Methods: Patients were included when they had previously undergone endoscopic sinus surgery and presented with signs and symptoms of sinus infection with positive bacterial cultures. Twenty-two patients completed the study. Patients were allocated to 10–14 days of culture directed oral antibiotics with twice daily saline rinses (n = 11) or 10 days of twice daily 0.015 mg/mL CS rinses (n = 11). Safety observations included pre- and post-treatment serum silver levels, University of Pennsylvania Smell Identification Test (UPSIT) and adverse event (AE) reporting. Efficacy was assessed comparing microbiology results, Lund Kennedy Scores (LKS) and symptom scores using Visual Analog Scale (VAS) and Sino-Nasal Outcome Test (SNOT-22).
Results: CS demonstrated good safety profile with no major adverse events, no changes in UPSIT and transient serum silver level changes in 4 patients. CS patients had 1/11 (9.09%) negative cultures, compared to 2/11 (18.18%) in the control group upon completion of the study. Whilst not statistically significant, both groups showed similar improvement in symptoms and endoscopic scores.
Conclusion: This study concludes that twice daily CS (0.015 mg/mL) sinonasal rinses for 10 days is safe but not superior to culture-directed oral antibiotics. Further studies including more patients and looking at longer treatment or improving the tonicity of the solution for better tolerability should be explored.
The management of recalcitrant chronic rhinosinusitis (CRS) is increasingly challenged by difficult-to-treat polymicrobial biofilms and multidrug resistant bacteria which antibiotics often cannot effectively eradicate. For recalcitrant patients, antibiotics often alleviate symptoms in acute exacerbations but fail to eradicate the biofilm nidus which periodically sheds planktonic organisms resulting in a relapsing and remitting course of disease (Foreman et al., 2011). This has fuelled a continuous search for broad-spectrum topical non-antibiotic anti-biofilm therapies. Topical agents allow increased concentration, localized action, less systemic side effects and lessen the risk of antibiotic resistance.
To date, numerous topical agents have been tested and although some have shown anti-biofilm activity (Chiu et al., 2008; Le et al., 2008; Alandejani et al., 2009; Jardeleza et al., 2011; Jervis-Bardy et al., 2012; Paramasivan et al., 2014; Richter et al., 2016, 2017a,b), none have been widely accepted as a treatment option in recalcitrant CRS. Recent evidence suggests that colloidal silver (CS) may be effective against bacterial biofilms. We have previously shown that CS showed significant anti-biofilm activity in vitro and in vivo against S. aureus (Goggin et al., 2014; Rajiv et al., 2015), and against methicillin-resistant S. aureus (MRSA) and P. aeruginosa biofilms.
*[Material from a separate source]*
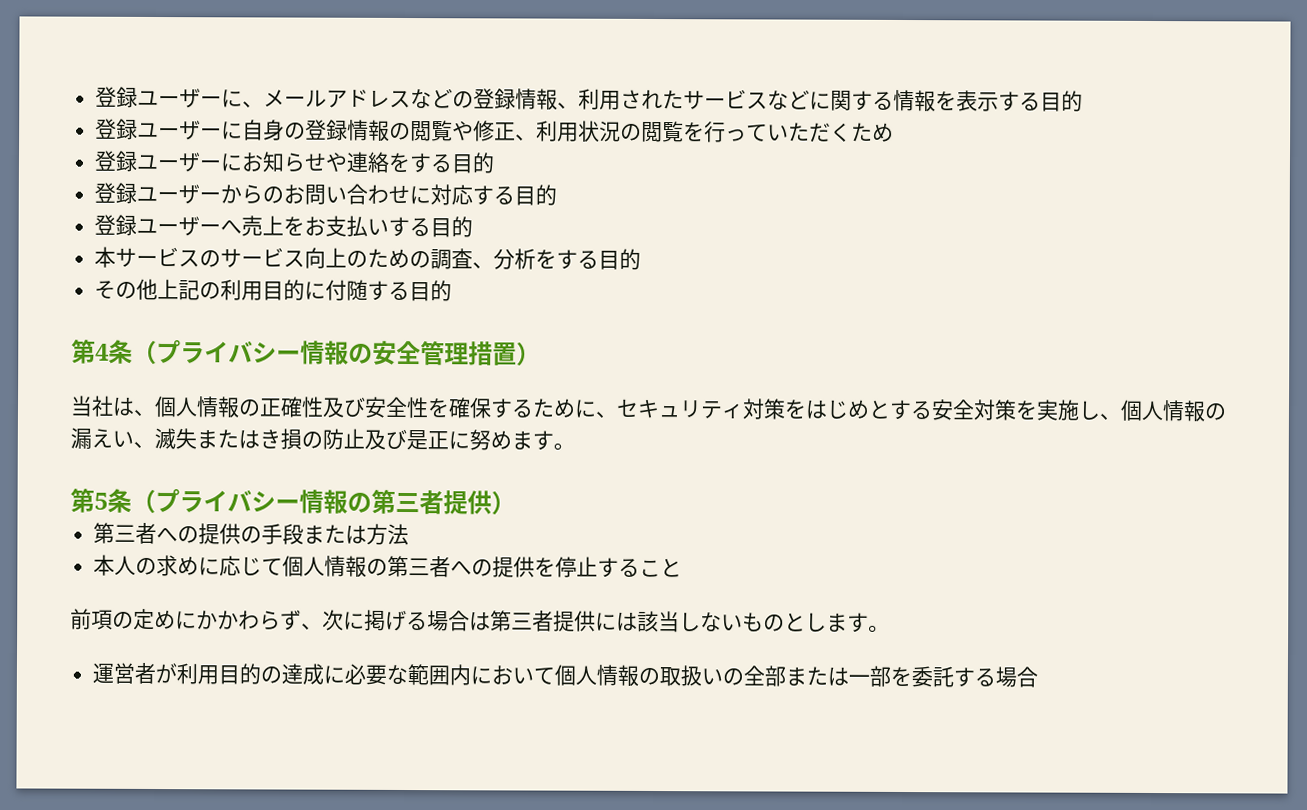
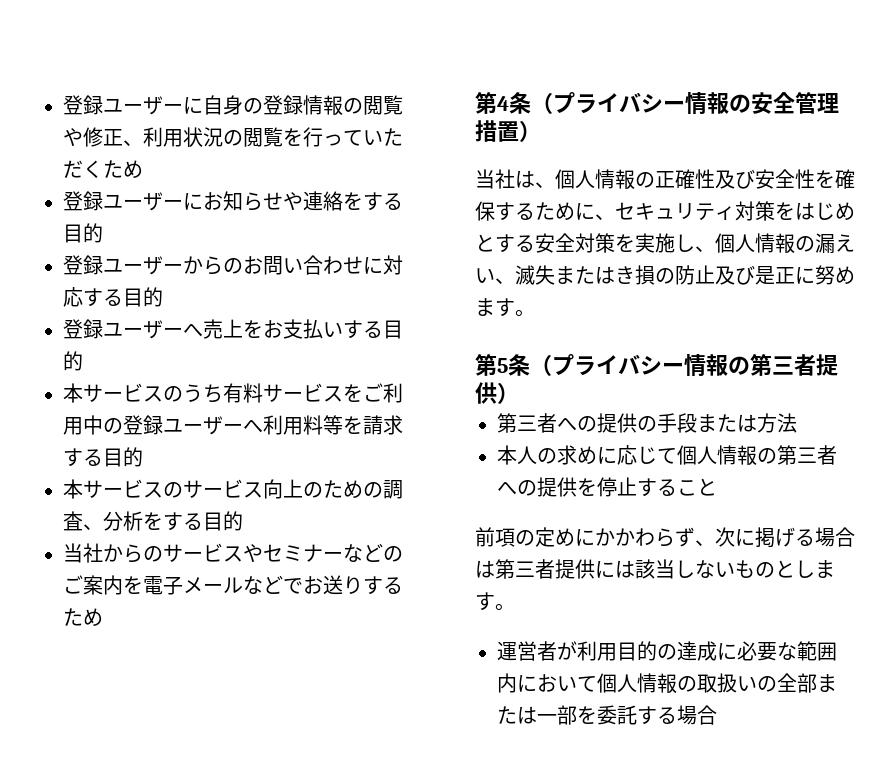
- 登録ユーザーに、メールアドレスなどの登録情報、利用されたサービスなどに関する情報を表示する目的
+ 本サービスのうち有料サービスをご利用中の登録ユーザーへ利用料等を請求する目的
- その他上記の利用目的に付随する目的
+ 当社からのサービスやセミナーなどのご案内を電子メールなどでお送りするため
Spherical nanoparticles were also shown to be non-toxic in human cell culture (THP-1, Nuli-1) (Richter et al., 2017c) and safe in a sheep sinusitis model (Rajiv et al., 2015). Moreover, they were physically stable for over 6 months in storage with no observed loss in anti-biofilm activity (Richter et al., 2017c).
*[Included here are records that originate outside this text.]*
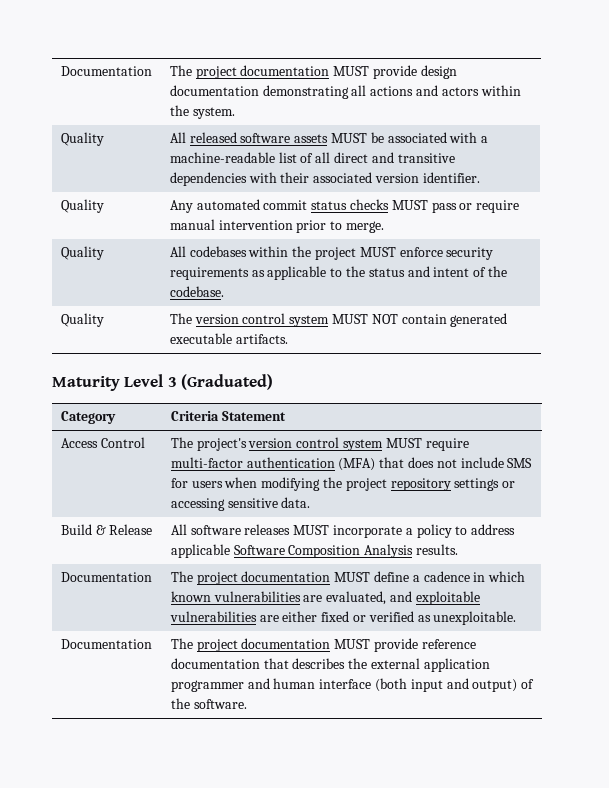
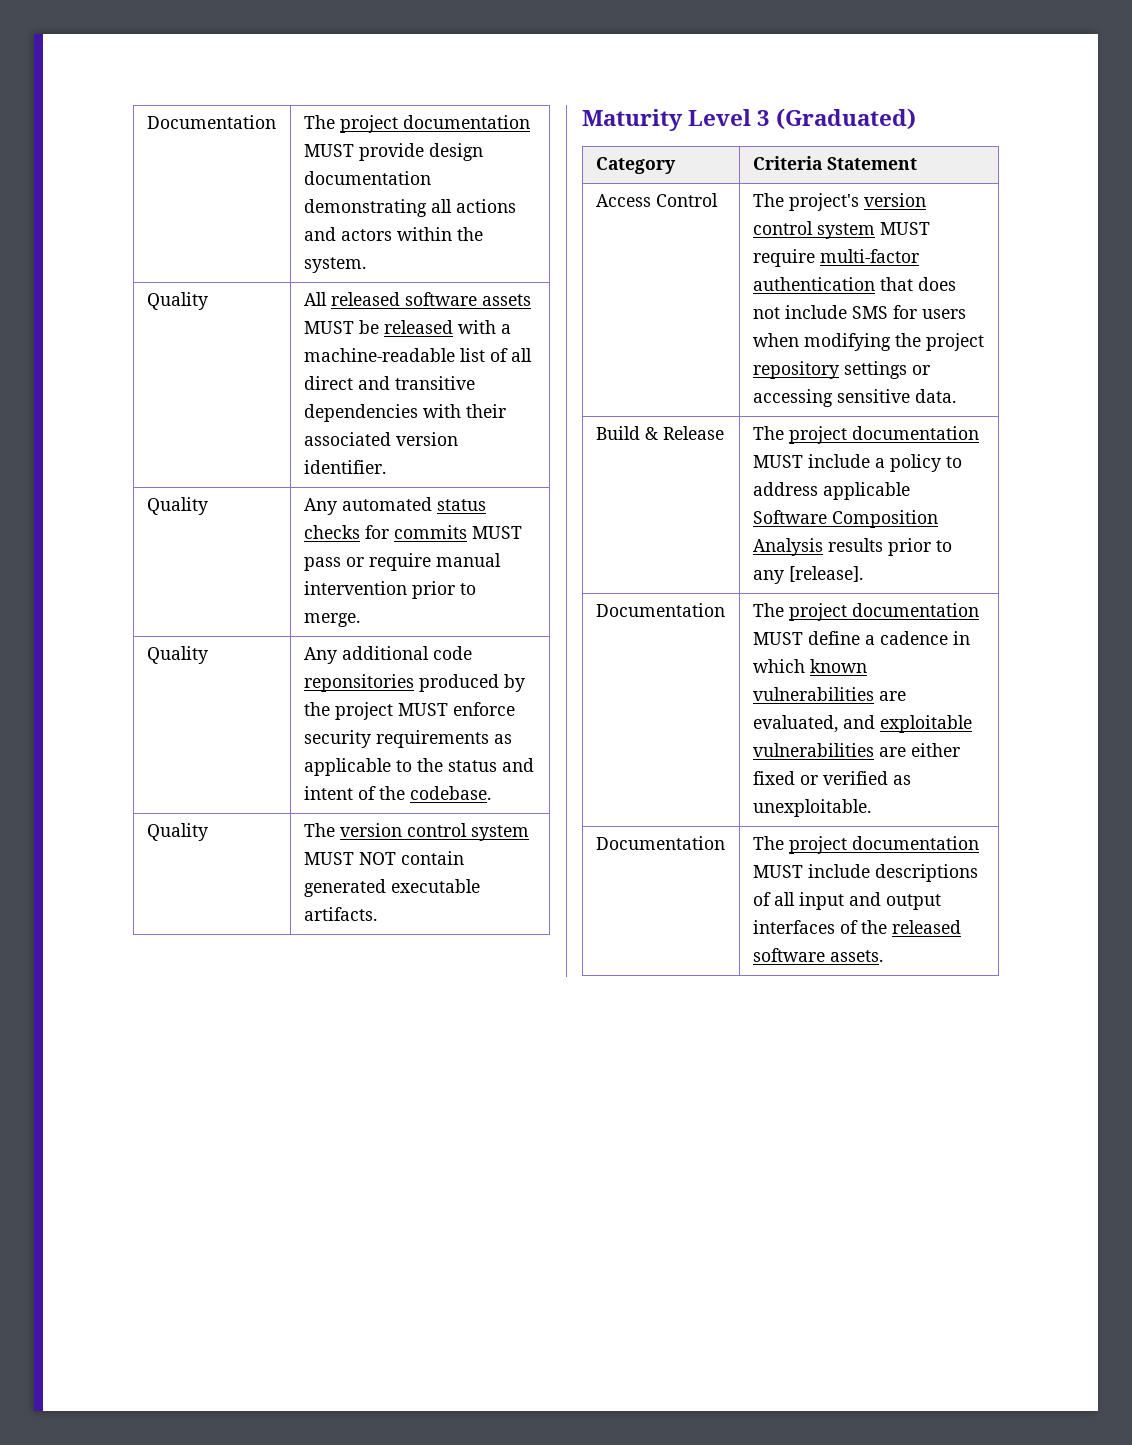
- Quality | All released software assets MUST be associated with a machine-readable list of all direct and transitive dependencies with their associated version identifier.
+ Quality | All released software assets MUST be released with a machine-readable list of all direct and transitive dependencies with their associated version identifier.
- Quality | Any automated commit status checks MUST pass or require manual intervention prior to merge.
+ Quality | Any automated status checks for commits MUST pass or require manual intervention prior to merge.
- Quality | All codebases within the project MUST enforce security requirements as applicable to the status and intent of the codebase.
+ Quality | Any additional code reponsitories produced by the project MUST enforce security requirements as applicable to the status and intent of the codebase.
- Access Control | The project's version control system MUST require multi-factor authentication (MFA) that does not include SMS for users when modifying the project repository settings or accessing sensitive data.
+ Access Control | The project's version control system MUST require multi-factor authentication that does not include SMS for users when modifying the project repository settings or accessing sensitive data.
- Build & Release | All software releases MUST incorporate a policy to address applicable Software Composition Analysis results.
+ Build & Release | The project documentation MUST include a policy to address applicable Software Composition Analysis results prior to any [release].
- Documentation | The project documentation MUST provide reference documentation that describes the external application programmer and human interface (both input and output) of the software.
+ Documentation | The project documentation MUST include descriptions of all input and output interfaces of the released software assets.

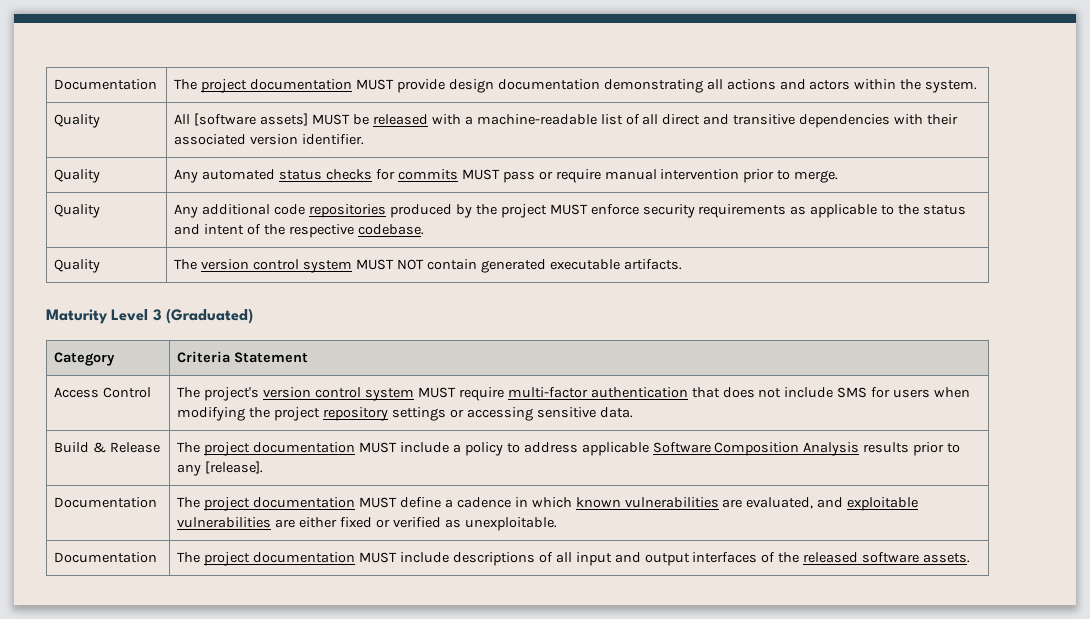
- Quality | All released software assets MUST be released with a machine-readable list of all direct and transitive dependencies with their associated version identifier.
+ Quality | All [software assets] MUST be released with a machine-readable list of all direct and transitive dependencies with their associated version identifier.
- Quality | Any additional code reponsitories produced by the project MUST enforce security requirements as applicable to the status and intent of the codebase.
+ Quality | Any additional code repositories produced by the project MUST enforce security requirements as applicable to the status and intent of the respective codebase.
However, due to the lack of evidence for their efficacy, it is only currently used as an alternative medicine. This is the first study investigating the safety and efficacy of CS in recalcitrant CRS patients.
Methods and Materials
Participants and Study Design
This was a prospective, open-label, single-blinded, pilot study looking at the safety and efficacy of CS sinonasal rinses in patients with recalcitrant CRS between December 2016 to July 2017. Ethics approval was granted by the Central Northern Adelaide Health Service, Ethics of Human Research Committee (TQEH/LMH/MH HREC) to conduct the trial within its network of teaching hospitals in Adelaide, Australia. All subjects gave written informed consent in accordance with the Declaration of Helsinki.
A total of 22 patients were enrolled in the study (8 females, 14 males, aged 27–86). Patients were allocated to either the colloidal silver arm (CS) (n = 11) or control arm (CON) (n = 11) depending on availability of silver stock and patient's adverse reaction to culture-sensitive oral antibiotics (Figure 1). Full inclusion and exclusion criterias are outlined in Table 1. Baseline demographic and clinical characteristic are demonstrated in Table 2.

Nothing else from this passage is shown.